It is clear that the arbitrators' award in this case conformed to the submission. The issues of coverage, liability and damages were submitted to the arbitrators at the outset of the arbitration proceedings when UCIC was the respondent. Thereafter, once CIGA assumed the defense of the arbitration, it presented to the arbitrators the same three legal issues which it now presents to the court for judicial review: (1) whether the arbitrators lacked authority to interpret or apply the CIGA Act, General Statutes § 38a-838 et seq; (2) whether CIGA's obligation should be reduced by proceeds of medical insurance benefits received by Onolfo; and (3) whether the UM coverage in the policy at issue was "written down" to $40,000. The award demonstrates that two of the three arbitrators found for Onolfo on all three issues. The third arbitrator found for Onolfo on the first and third issues, but found for CIGA on the issue of a reduction for medical insurance benefits of $23,017.48.

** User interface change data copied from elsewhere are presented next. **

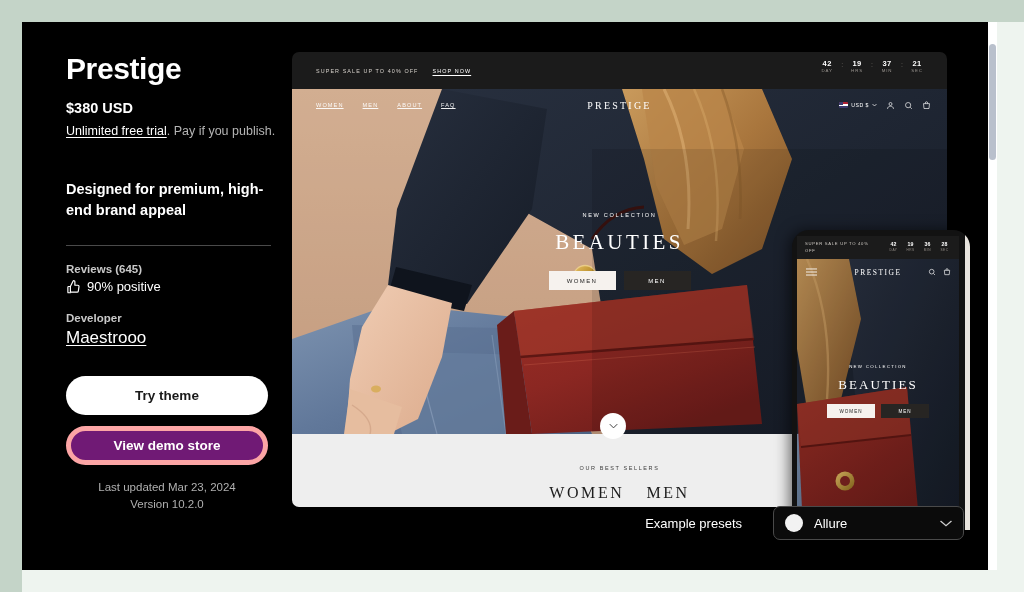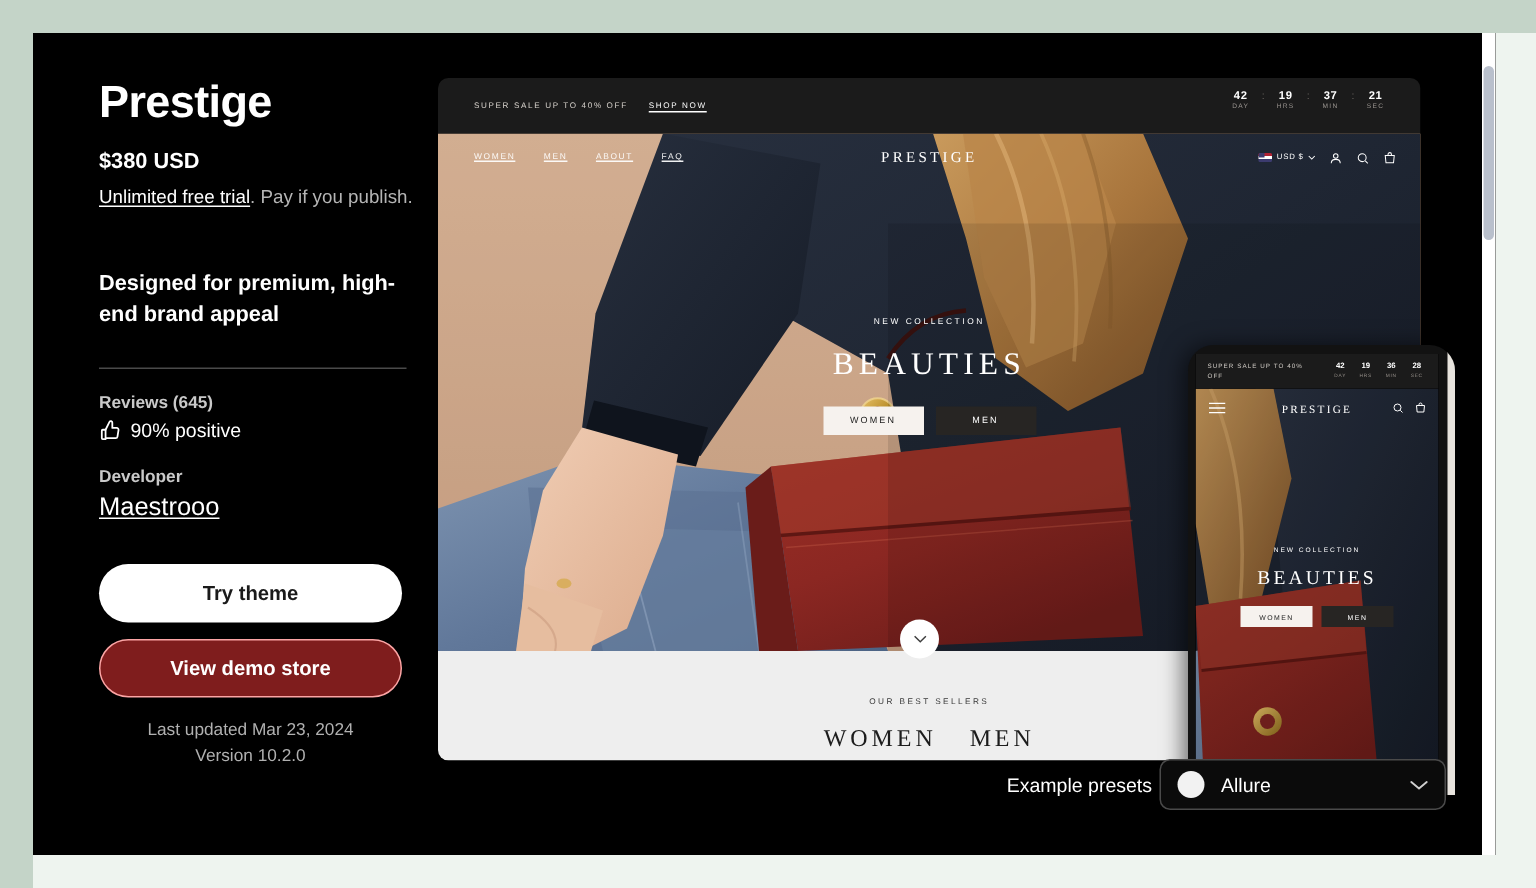--- a/index.html
+++ b/index.html
@@ -126,23 +126,23 @@
     cursor: pointer;
     border: none;
     font-family: "Liberation Sans", sans-serif;
   }
   .btn-primary {
     background: #ffffff;
     color: #1a1a1a;
     margin-bottom: 11px;
   }
   .btn-secondary {
-    background: #7f1d1d;
-    color: #ffffff;
-    border: 1px solid #fca5a5;
+    background: #701a75;
+    color: #ffffff;
+    border: 5px solid #fca5a5;
     margin-bottom: 14px;
   }
   .updated {
     color: #b0b0b0;
     font-size: 11.5px;
     text-align: center;
     width: 202px;
     line-height: 1.5;
   }
   
@@ -451,21 +451,21 @@
     font-size: 4.6px; letter-spacing: 1px; cursor:pointer;
   }
   .m-btn.light { background:#f6f2ee; color:#1d1d1d; }
   .m-btn.dark  { background:#272523; color:#ffffff; }
   
   .presets-row {
     position: absolute;
     right: 33px; bottom: 30px;
     display: flex;
     align-items: center;
-    gap: 5px;
+    gap: 31px;
   }
   .presets-label {
     color: #ffffff;
     font-size: 13px;
   }
   .preset-select {
     width: 191px; height: 34px;
     border: 1px solid #4a4a4a;
     border-radius: 7px;
     background: #0b0b0b;

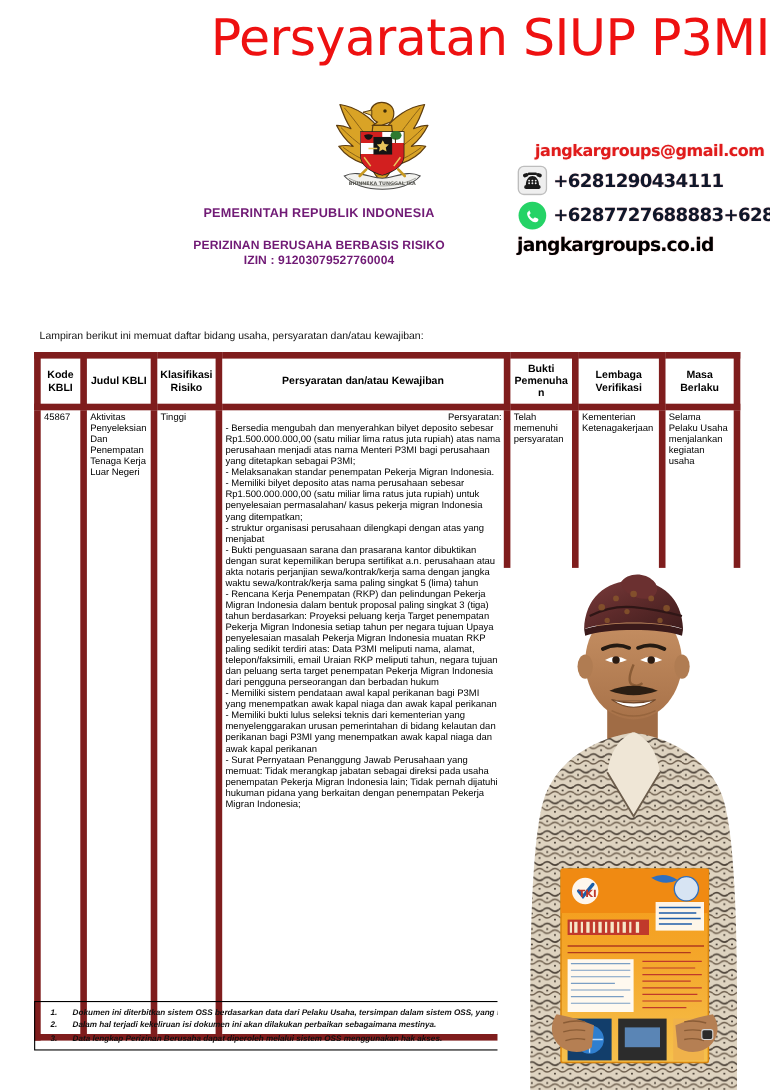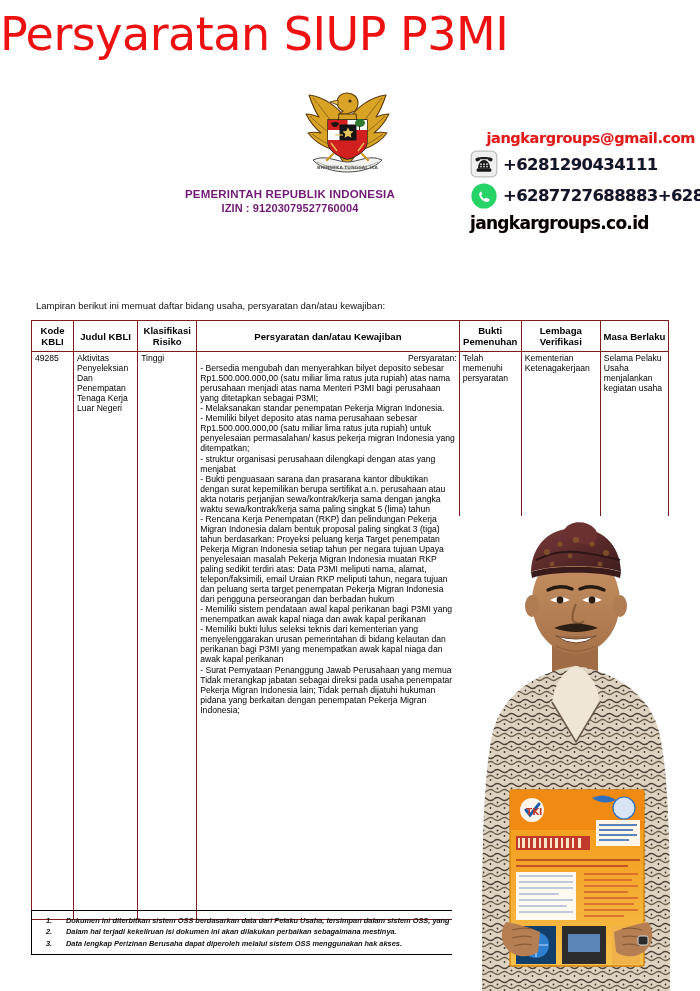--- a/index.html
+++ b/index.html
@@ -9,21 +9,21 @@
     font-family:"Liberation Sans", sans-serif;
     position:relative;
     overflow:hidden;
     -webkit-font-smoothing:antialiased;
   }
   .page{position:relative;width:700px;height:991px;}
 
   
   .title{
     position:absolute;left:0;top:8px;width:700px;
-    text-align:left;
+    text-align:right;
     color:#ee1111;
     font-size:46px;
     font-weight:400;
     letter-spacing:-0.5px;
     line-height:1.15;
     font-family:"DejaVu Sans", sans-serif;
   }
 
   
   .emblem{position:absolute;left:295px;top:80px;width:105px;height:100px;}
@@ -69,21 +69,21 @@
     font-size:9.5px;color:#111;
   }
 
   
   .tbl{
     position:absolute;left:31px;top:320px;width:638px;
     border-collapse:collapse;table-layout:fixed;
     font-size:8.6px;color:#000;
   }
   .tbl td,.tbl th{
-    border:1px solid #7f1d1d;
+    border:6px solid #7f1d1d;
     vertical-align:top;
     padding:1px 2px 1px 3px;
     line-height:1.17;
     word-wrap:break-word;
   }
   .tbl th{
     text-align:center;font-weight:bold;font-size:9.6px;
     vertical-align:middle;padding:4px 2px;line-height:1.15;
   }
   .c-kode{width:42px;}
@@ -170,20 +170,21 @@
       <path d="M18 80 C30 74 42 82 52.5 82 C63 82 75 74 87 80 C80 88 66 92 52.5 92 C39 92 25 88 18 80 Z" fill="#f2f2ef" stroke="#4a4a4a" stroke-width="1"></path>
       <path d="M22 82 C34 88 46 89 52.5 89 C59 89 71 88 83 82" stroke="#9b9b95" stroke-width="0.8" fill="none"></path>
       <text x="52.5" y="88.5" font-family="DejaVu Sans, sans-serif" font-size="4.4" fill="#5a5a54" text-anchor="middle" font-weight="bold">BHINNEKA TUNGGAL IKA</text>
 
       <path d="M38 74 l-6 6 M67 74 l6 6" stroke="#c99a22" stroke-width="2.4" stroke-linecap="round"></path>
     </svg>
   </div>
 
   <div class="govblock">
     <div class="gov1">PEMERINTAH REPUBLIK INDONESIA</div>
+    <div class="gov2">PERIZINAN BERUSAHA BERBASIS RISIKO</div>
     <div class="gov4">IZIN : 91203079527760004</div>
   </div>
 
   <div class="contact">
     <div class="c-email">jangkargroups@gmail.com</div>
 
     <div class="c-row">
       <span class="ico">
         <svg viewBox="0 0 28 28" xmlns="http://www.w3.org/2000/svg">
           <rect x="1.2" y="1.2" width="25.6" height="25.6" rx="5" fill="#efefef" stroke="#bdbdbd" stroke-width="1.2"></rect>
@@ -240,21 +241,21 @@
         <th>Judul KBLI</th>
         <th>Klasifikasi Risiko</th>
         <th>Persyaratan dan/atau Kewajiban</th>
         <th>Bukti Pemenuhan</th>
         <th>Lembaga Verifikasi</th>
         <th>Masa Berlaku</th>
       </tr>
     </thead>
     <tbody>
       <tr class="body-row">
-        <td>49285</td>
+        <td>45867</td>
         <td>Aktivitas Penyeleksian Dan Penempatan Tenaga Kerja Luar Negeri</td>
         <td>Tinggi</td>
         <td>
           <div class="pers-label">Persyaratan:</div>
           <div id="pers-list">
               <div class="pers-item">- Bersedia mengubah dan menyerahkan bilyet deposito sebesar Rp1.500.000.000,00 (satu miliar lima ratus juta rupiah) atas nama perusahaan menjadi atas nama Menteri P3MI bagi perusahaan yang ditetapkan sebagai P3MI;</div>
               <div class="pers-item">- Melaksanakan standar penempatan Pekerja Migran Indonesia.</div>
               <div class="pers-item">- Memiliki bilyet deposito atas nama perusahaan sebesar Rp1.500.000.000,00 (satu miliar lima ratus juta rupiah) untuk penyelesaian permasalahan/ kasus pekerja migran Indonesia yang ditempatkan;</div>
               <div class="pers-item">- struktur organisasi perusahaan dilengkapi dengan atas yang menjabat</div>
               <div class="pers-item">- Bukti penguasaan sarana dan prasarana kantor dibuktikan dengan surat kepemilikan berupa sertifikat a.n. perusahaan atau akta notaris perjanjian sewa/kontrak/kerja sama dengan jangka waktu sewa/kontrak/kerja sama paling singkat 5 (lima) tahun</div>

Clearly, the award conformed to the submission, whether the submission is regarded as that presented at the outset of the arbitration proceedings or as modified after CIGA assumed the defense. Because the award conformed to the submission, the court lacks the authority to undertake a de novo review of the legal issues as requested by CIGA. CIGA's application to vacate is therefore denied.

The cross motion to confirm the award is granted in that the award is confirmed by the court. However, the cross motion also seeks an award of interest pursuant to General Statutes § 37-3a, which provides in part, "interest at the rate of ten percent a year . . . may be recovered and allowed in civil actions or arbitration proceedings under Chapter 909 . . . as damages for the detention of money after it becomes payable." The claim for interest is disputed by CIGA on the merits. CIGA also contends that interest is not recoverable against CIGA as a guaranty association.

CIGA is a nonprofit unincorporated legal entity created pursuant to statute. General Statutes § 38a-839. CIGA's obligations are set forth generally in General Statutes § 38a-841. Section 38a-841 (1)(a) provides that CIGA is obligated to pay "covered claims" when an insurer becomes insolvent. The term "covered claim" is defined in General Statutes § 38a-838 (6); the definition nowhere includes a claim for interest. Moreover, General Statutes § 38a-850 provides that CIGA is immune from liability for any action taken by it in the performance of its statutory duties. Insofar as Onolfo seeks interest because of CIGA's alleged lack of good faith in its application to vacate, § 38a-85 grants CIGA immunity from liability. Finally, the Act sets forth a liability cap for each covered claim of $300,000. General Statutes § 38a-841 (1)(a)(ii). Any meaningful award of interest against CIGA would exceed the statutory maximum because the arbitration award was $299,900.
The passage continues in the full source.